── THE DATA
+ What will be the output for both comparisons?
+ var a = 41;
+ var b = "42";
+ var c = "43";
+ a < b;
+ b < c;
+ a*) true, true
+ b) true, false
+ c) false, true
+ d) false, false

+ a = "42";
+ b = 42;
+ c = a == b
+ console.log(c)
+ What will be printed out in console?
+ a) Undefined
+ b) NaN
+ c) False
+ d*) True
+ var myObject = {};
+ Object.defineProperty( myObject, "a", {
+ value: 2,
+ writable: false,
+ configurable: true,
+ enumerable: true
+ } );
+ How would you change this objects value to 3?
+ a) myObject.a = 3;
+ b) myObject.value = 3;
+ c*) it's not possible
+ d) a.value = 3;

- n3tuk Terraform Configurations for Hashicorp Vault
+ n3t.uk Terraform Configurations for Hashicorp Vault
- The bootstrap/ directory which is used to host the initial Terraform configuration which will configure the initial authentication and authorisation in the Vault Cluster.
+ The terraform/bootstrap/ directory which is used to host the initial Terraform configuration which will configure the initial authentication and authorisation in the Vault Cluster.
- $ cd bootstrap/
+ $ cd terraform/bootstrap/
────
## ACTIVITY
Wherever the string "console" appears in a line of the records above, copy that line.

## REPLY
+ console.log(c)
+ What will be printed out in console?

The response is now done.